Schon Hunderte Grossveranstaltungen mit mehr als 1000 Personen fielen dieses Jahr wegen der Corona-Krise ins Wasser. Und es könnten noch mehr werden: Der Bundesrat denkt über eine Verlängerung des Grossevent-Verbots bis Ende März 2021 oder zumindest eine Bewilligungspflicht nach.
Dabei steht die neue Eishockey- und Fussballsaison vor der Tür. Manchen Clubs droht ohne Zuschauereinnahmen das Aus. Gegen eine Verlängerung des Verbots macht FDP-Nationalrat Christian Wasserfallen (39, BE) mobil: «Für Grossveranstaltungen braucht es keine Verbote, sondern Schutzkonzepte», so der YB-Fan. «Die Tausendergrenze muss jetzt fallen.»

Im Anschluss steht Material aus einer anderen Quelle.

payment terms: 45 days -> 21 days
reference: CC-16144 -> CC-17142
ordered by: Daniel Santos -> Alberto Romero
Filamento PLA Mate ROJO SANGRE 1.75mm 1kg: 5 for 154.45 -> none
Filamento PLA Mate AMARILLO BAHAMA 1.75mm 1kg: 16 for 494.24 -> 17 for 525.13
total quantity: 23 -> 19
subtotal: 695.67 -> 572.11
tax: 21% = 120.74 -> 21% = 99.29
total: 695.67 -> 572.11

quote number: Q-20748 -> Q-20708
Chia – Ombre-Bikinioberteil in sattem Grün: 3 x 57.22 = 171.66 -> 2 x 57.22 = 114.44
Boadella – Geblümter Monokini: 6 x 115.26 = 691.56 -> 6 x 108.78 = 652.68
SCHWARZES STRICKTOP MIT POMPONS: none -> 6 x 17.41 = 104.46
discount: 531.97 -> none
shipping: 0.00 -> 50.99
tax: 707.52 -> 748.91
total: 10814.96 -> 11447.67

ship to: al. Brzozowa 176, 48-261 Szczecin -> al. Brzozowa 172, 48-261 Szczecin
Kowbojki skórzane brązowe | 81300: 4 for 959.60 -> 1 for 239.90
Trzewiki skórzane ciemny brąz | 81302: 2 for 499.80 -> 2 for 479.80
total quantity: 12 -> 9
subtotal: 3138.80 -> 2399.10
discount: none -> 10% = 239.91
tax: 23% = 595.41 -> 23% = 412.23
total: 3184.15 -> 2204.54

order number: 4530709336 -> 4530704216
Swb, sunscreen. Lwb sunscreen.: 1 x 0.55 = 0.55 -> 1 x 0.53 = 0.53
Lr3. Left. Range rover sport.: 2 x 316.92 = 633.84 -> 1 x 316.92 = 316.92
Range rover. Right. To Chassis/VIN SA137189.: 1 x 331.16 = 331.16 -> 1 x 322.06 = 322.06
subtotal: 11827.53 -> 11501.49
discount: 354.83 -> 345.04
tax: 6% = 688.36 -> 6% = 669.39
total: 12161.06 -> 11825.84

Wasserfallen ist nicht der einzige Sportfan, der wieder ins Stadion will. Unter dem Hashtag #SaveSwissSports haben Sportfans eine Petition gestartet. Sie kämpfen für «verantwortungsvolle Sportevents».
Der Lockdown mit seinen radikalen Massnahmen sei von vielen unterstützt worden, argumentieren die Petitionäre, doch nun werde die Corona-Problematik zur neuen Normalität. «Es ist deshalb an der Zeit, die bestehenden Massnahmen so anzupassen, dass sie nicht nur kurzfristig effizient, sondern auch langfristig tragbar sind», heisst es in der Bittschrift.
«Sport ohne Zuschauer ist Sport ohne Seele»
Deshalb appellieren die Sportfans an den Bundesrat, «das Verbot für Veranstaltungen mit mehr als tausend Teilnehmenden durch allgemeine Verhaltensgrundsätze und spezifische Schutzkonzepte zu ersetzen». Die 1000er-Regel müsse fallen, so die Forderung.
«Aufgrund dieser Regel kam die Sportwelt praktisch zum Erliegen und erst langsam rappelt sie sich wieder auf», heisst es in der Petition. Und: «Wir als Sportfans konnten in der kürzlich zu Ende gegangenen Fussballsaison eindrücklich erleben, dass Sport ohne Zuschauer, Sport ohne Seele ist. Es fehlt Begeisterung, Leidenschaft und Freude, sowohl bei den Fans wie auch bei den Spielern – und es fehlen Einnahmen.» Einnahmen aus Ticketing, Sponsoring und TV-Rechten, die es zum Überleben brauche.
Schutzkonzepte funktionieren schon andernorts
Die Sportfans verweisen auch auf andere Bereiche: Im öffentlichen Verkehr, in der Gastronomie oder bei Demonstrationen vertraue der Bundesrat schon heute auf angepasste Schutzkonzepte. Ihre Folgerung: «Der Bundesrat kann die 1000er-Regel mit gutem Gewissen aufheben, denn er hat mit seinen allgemeinen Verhaltensgrundsätzen die Basis für Schutzkonzepte gelegt, die ohne pauschale Obergrenzen funktionieren können.»
Die Ligen und Clubs würden bereits jetzt über ihre eigenen Schutzkonzepte verfügen und hätten diese den Behörden zukommen lassen.
Drei Hockeyfans stecken dahinter
Hinter der Aktion stecken drei Hockeyfans, die sich aus einem Hockeychat kennen. «Wir waren der Ansicht, dass jetzt etwas passieren muss, dass sich nun Clubs und Verbände, aber auch Sportler und die Fans einbringen müssen», sagt die Oltnerin Fabienne Fisch (37), welche die Petition mitlanciert hat.
«Es geht uns nicht nur ums Hockey, sondern um den gesamten Sport» sagt sie. «Wir wollen möglichst viele Sportvertreter und Sportbegeisterte an Bord holen, damit der Bundesrat die 1000er-Regel fallen lässt.»
Coronakrise: Widerstand gegen Verbot von Grossveranstaltungen
Bundesrat entscheidet am 12. August
Ob der Appell etwas bewirkt? Am 12. August entscheidet der Bundesrat über das Geschäft. Ein Termin, der für die Sportclubs zum Tag der Entscheidung wird.
Immerhin ein wenig Hoffnung macht Gesundheitsminister Alain Berset (48) den Clubs: «Wir müssen vermutlich auch für Grossveranstaltungen eine differenzierte Lösung finden», sagte er im «Tages-Anzeiger». Um im nächsten Satz die Hoffnungen gleich wieder zu dämpfen: Man könne das Verbot ab September «kaum bedingungslos und undifferenziert» aufheben.